*Dataset extract:*

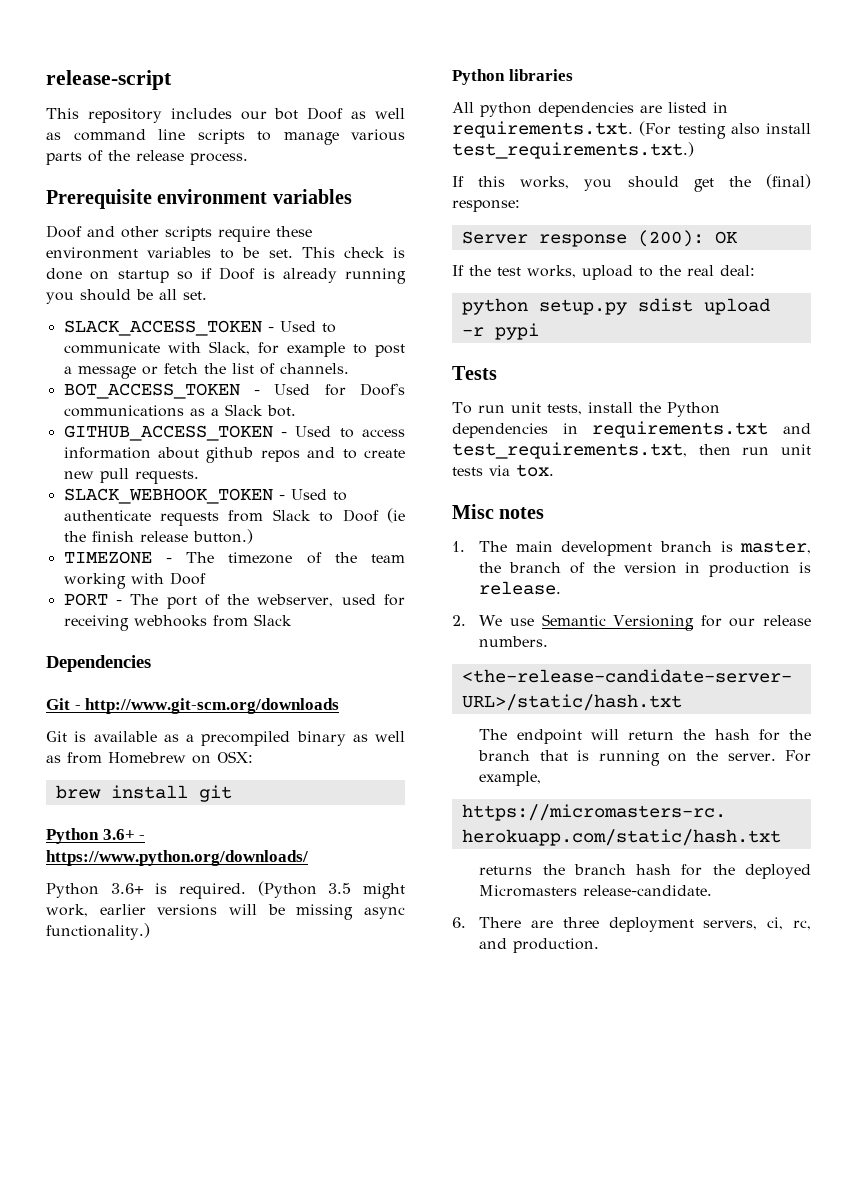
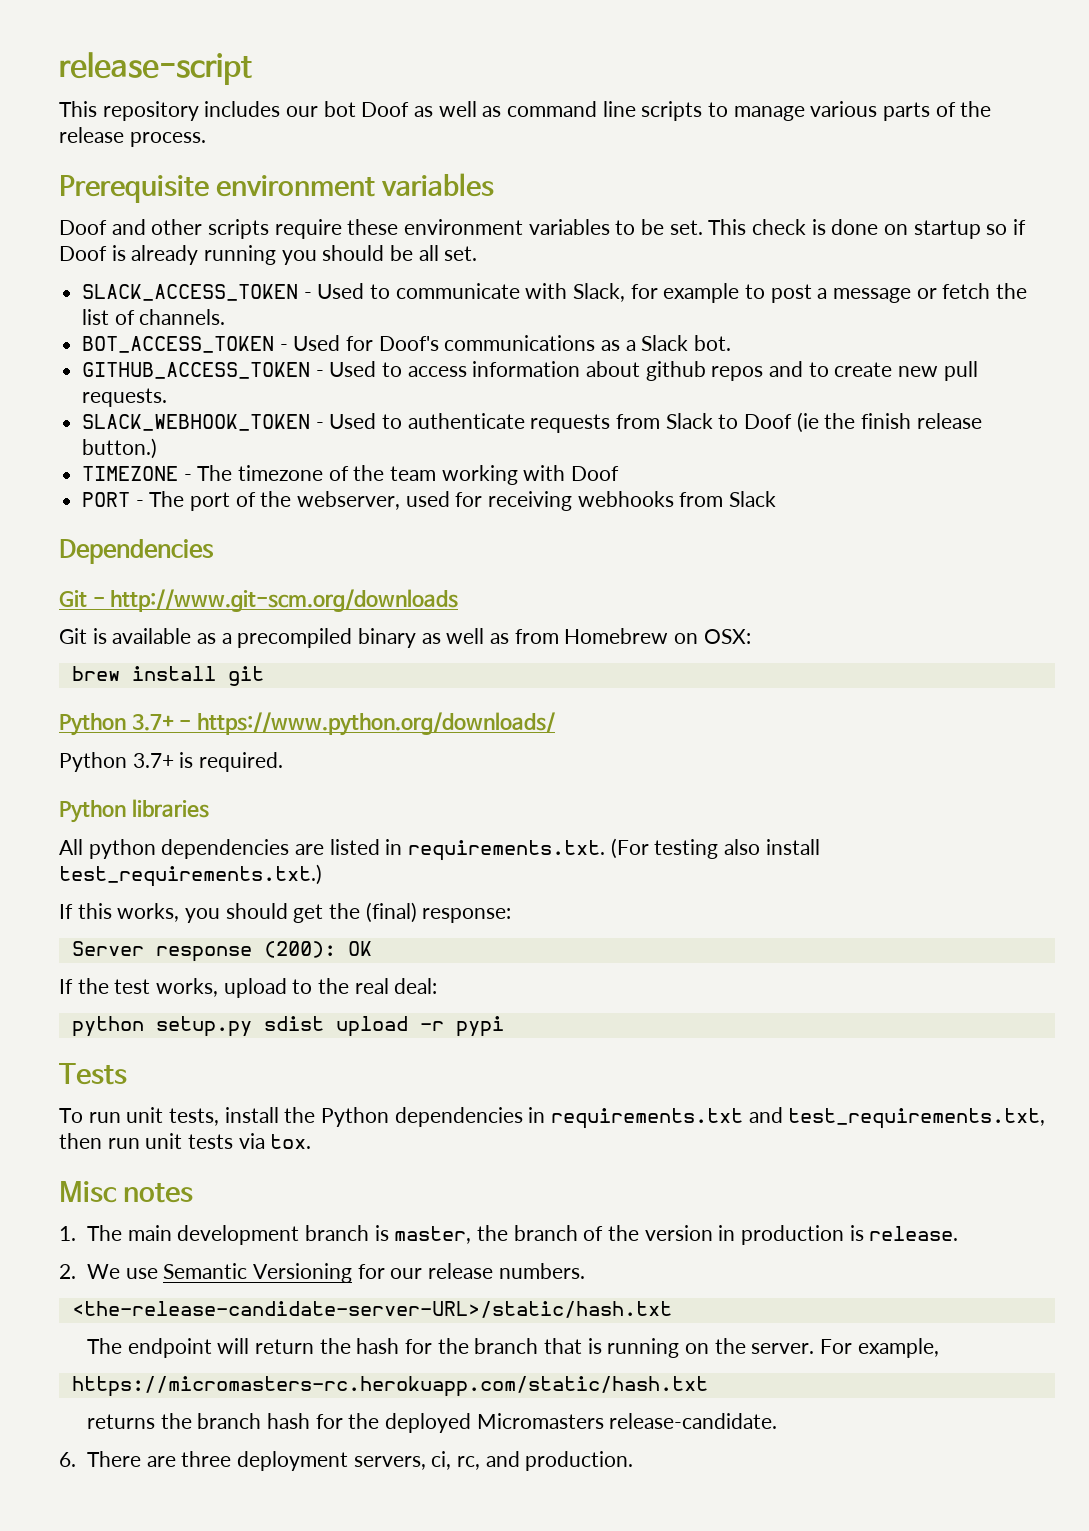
[102,829,135,840] 3.6+ -> [131,714,174,731] 3.7+
[110,883,144,894] 3.6+ -> [132,753,174,768] 3.7+
[257,881,405,899] [46,904,405,920] [46,923,150,940] (Python 3.5 might work, earlier versions will be missing async functionality.) -> (284, 762) none

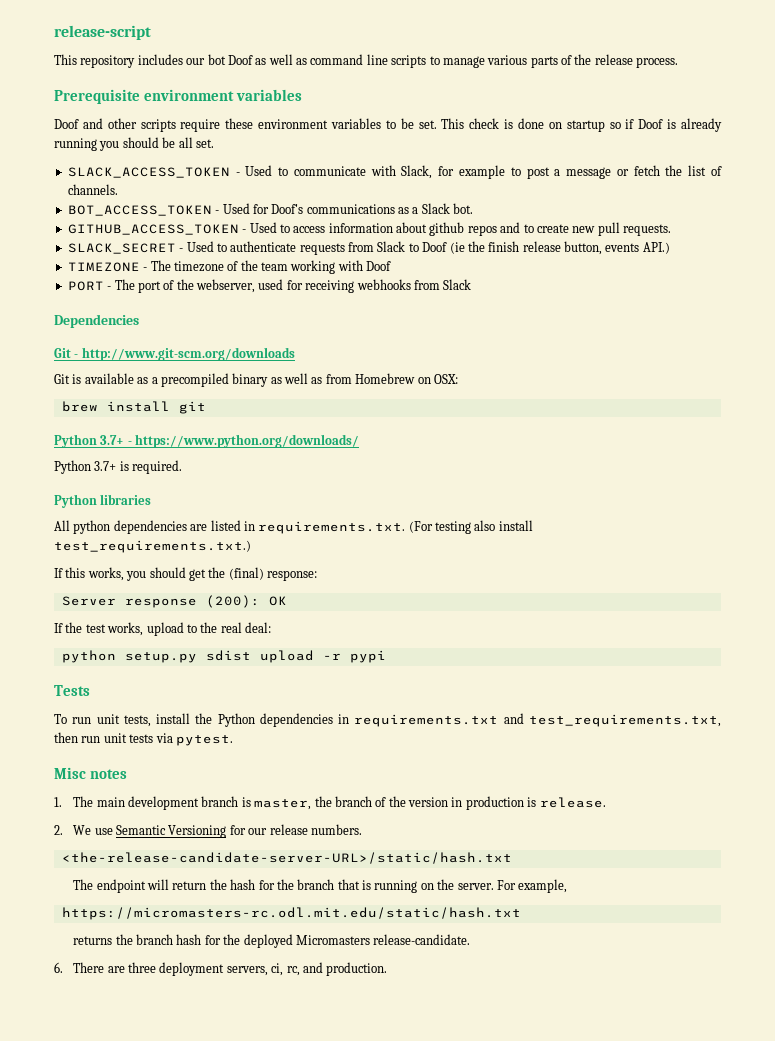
[82,414,311,431] SLACK_WEBHOOK_TOKEN -> [67,243,176,254] SLACK_SECRET
[82,438,158,459] button.) -> [564,241,670,255] button, events API.)
[270,1134,312,1149] tox. -> [175,735,233,746] pytest.
[71,1376,708,1397] https://micromasters-rc.herokuapp.com/static/hash.txt -> [61,907,521,920] https://micromasters-rc.odl.mit.edu/static/hash.txt

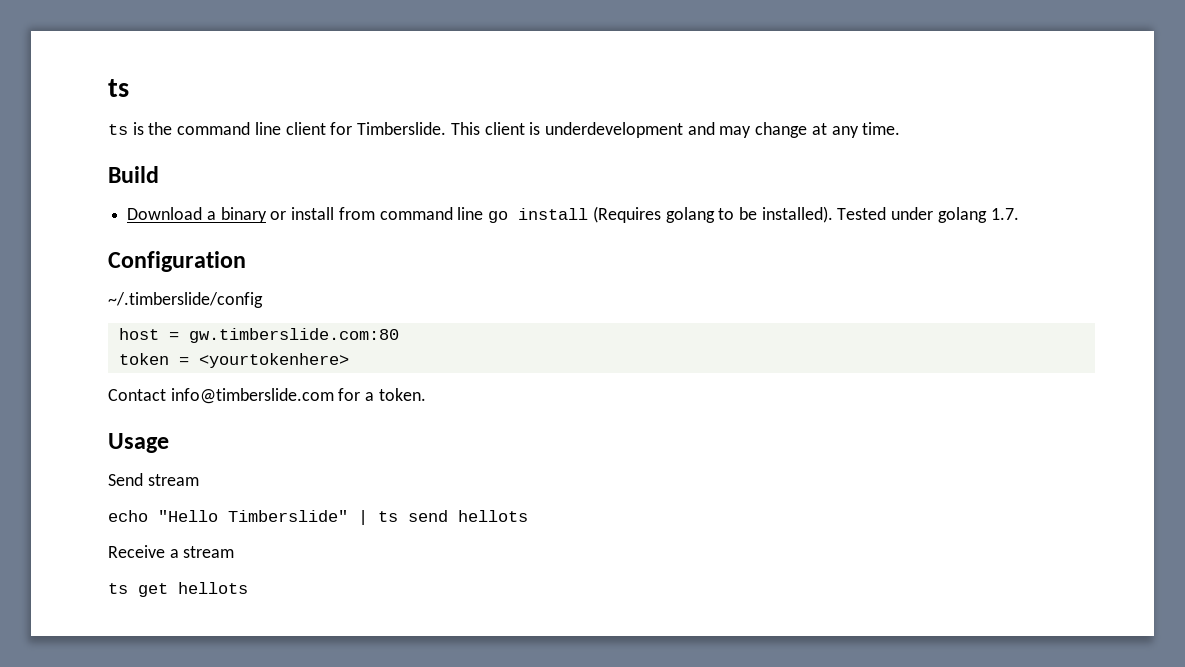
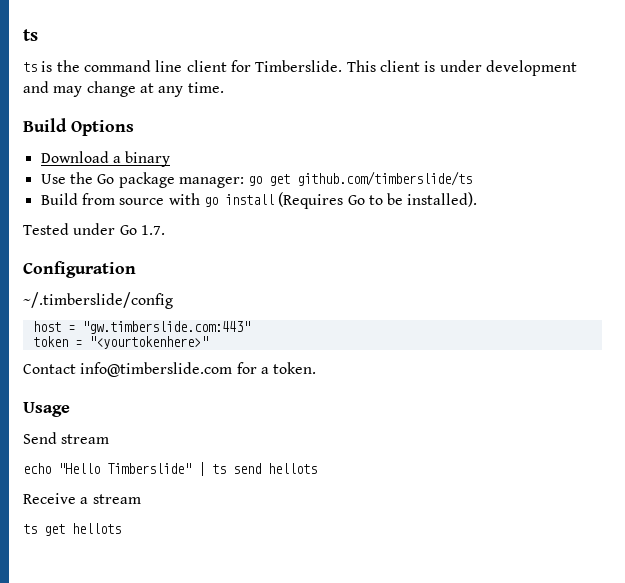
[544,122,683,138] underdevelopment -> [439,60,577,76] under development
(159, 174) none -> [71,120,134,136] Options
[270,207,484,220] or install from command line -> [40,171,473,188] [40,193,200,205] // Use the Go package manager: go get github.com/timberslide/ts // Build from source with
[665,207,715,223] golang -> [347,195,365,205] Go
(833, 214) none -> (478, 199) //
[937,207,987,223] golang -> [119,225,137,235] Go
[188,328,399,343] gw.timberslide.com:80 -> [81,321,250,334] "gw.timberslide.com:443"
[198,353,349,368] <yourtokenhere> -> [88,336,208,349] "<yourtokenhere>"

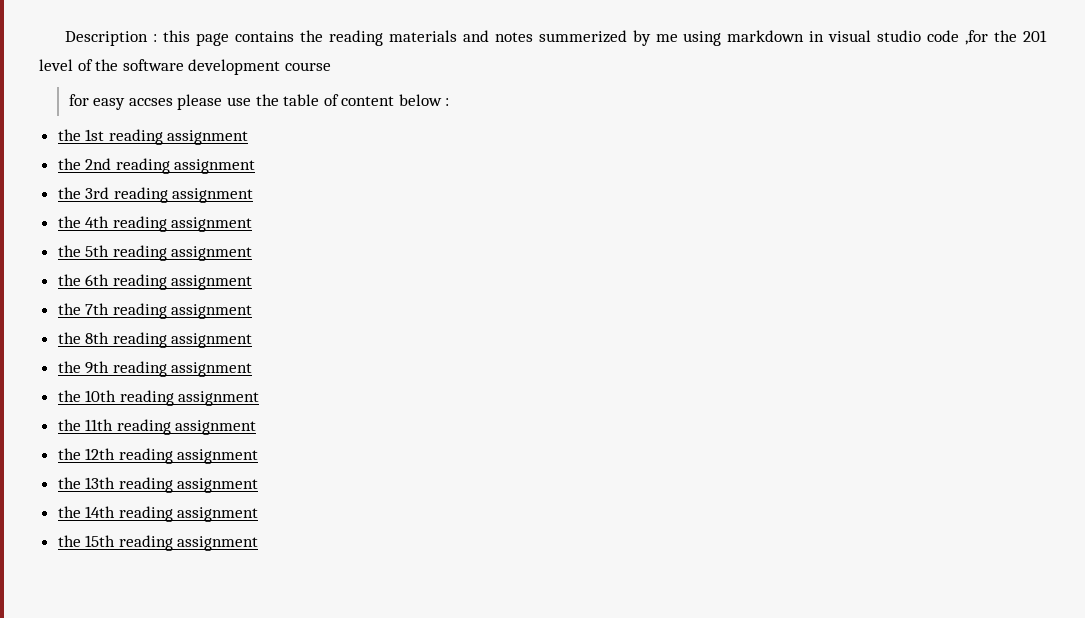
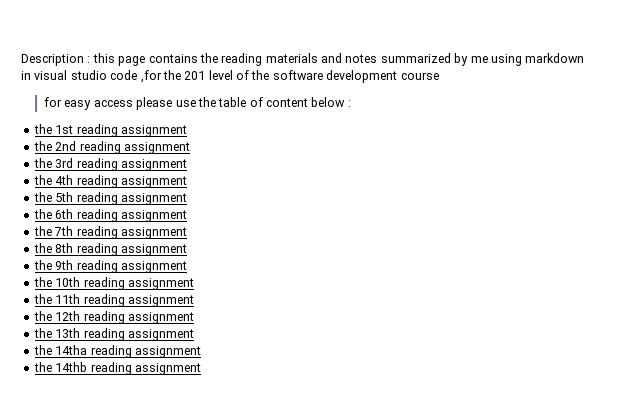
[538,30,627,43] summerized -> [380,53,451,63] summarized
[128,98,173,106] accses -> [93,100,133,107] access
[85,506,259,522] [57,535,116,547] 14th reading assignment // the 15th -> [55,345,201,358] [33,362,88,372] 14tha reading assignment // the 14thb

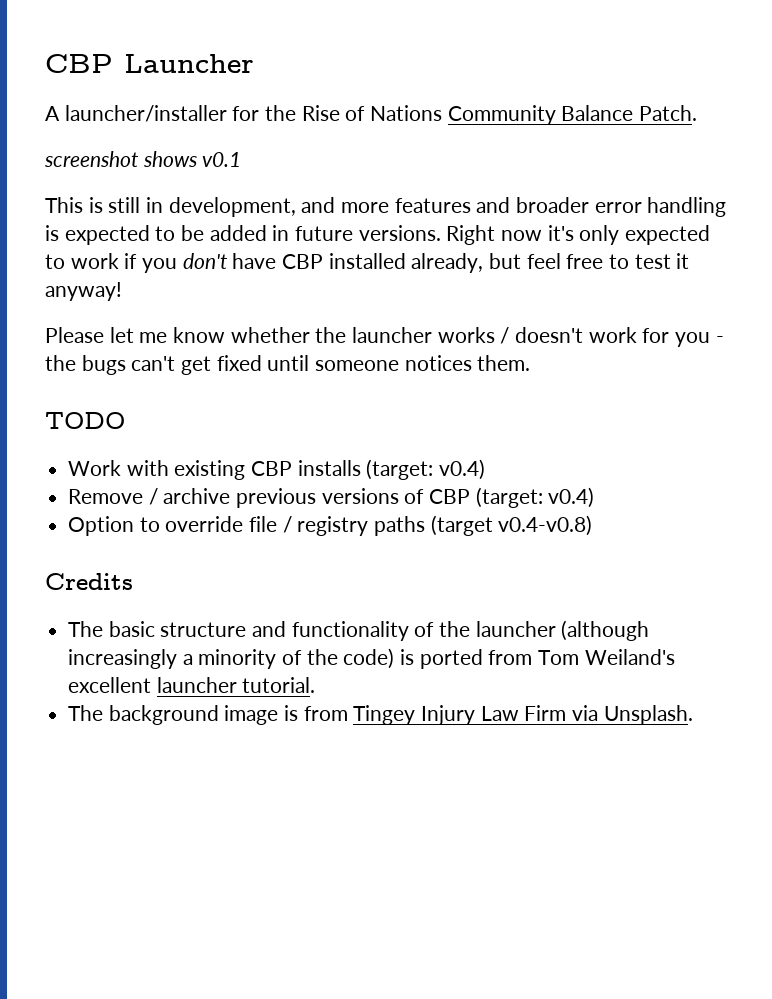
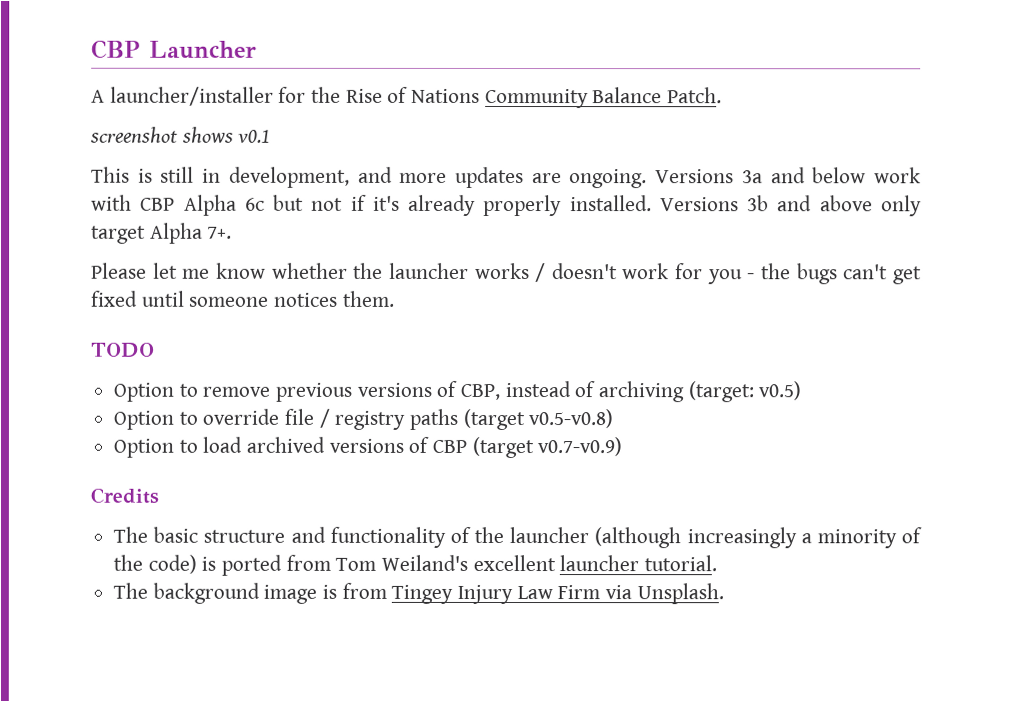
[394,197,727,217] [45,225,711,245] [45,253,690,273] [45,282,122,301] features and broader error handling is expected to be added in future versions. Right now it's only expected to work if you don't have CBP installed already, but feel free to test it anyway! -> [455,166,921,189] [91,194,922,217] [91,222,233,244] updates are ongoing. Versions 3a and below work with CBP Alpha 6c but not if it's already properly installed. Versions 3b and above only target Alpha 7+.
[68,459,486,480] [68,487,595,508] Work with existing CBP installs (target: v0.4) // Remove / archive previous versions of CBP (target: v0.4) -> [113,380,802,403] Option to remove previous versions of CBP, instead of archiving (target: v0.5)
[498,515,593,536] v0.4-v0.8) -> [528,409,614,429] [113,436,623,459] v0.5-v0.8) // Option to load archived versions of CBP (target v0.7-v0.9)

*Task requirements:* Would you give again, exactly as written, the lines from the one containing "[85,506,259,522] [57,535,116,547] 14th" through the end of the records, with no pictures and no other lines?

*Solved exercise:*
[85,506,259,522] [57,535,116,547] 14th reading assignment // the 15th -> [55,345,201,358] [33,362,88,372] 14tha reading assignment // the 14thb

[394,197,727,217] [45,225,711,245] [45,253,690,273] [45,282,122,301] features and broader error handling is expected to be added in future versions. Right now it's only expected to work if you don't have CBP installed already, but feel free to test it anyway! -> [455,166,921,189] [91,194,922,217] [91,222,233,244] updates are ongoing. Versions 3a and below work with CBP Alpha 6c but not if it's already properly installed. Versions 3b and above only target Alpha 7+.
[68,459,486,480] [68,487,595,508] Work with existing CBP installs (target: v0.4) // Remove / archive previous versions of CBP (target: v0.4) -> [113,380,802,403] Option to remove previous versions of CBP, instead of archiving (target: v0.5)
[498,515,593,536] v0.4-v0.8) -> [528,409,614,429] [113,436,623,459] v0.5-v0.8) // Option to load archived versions of CBP (target v0.7-v0.9)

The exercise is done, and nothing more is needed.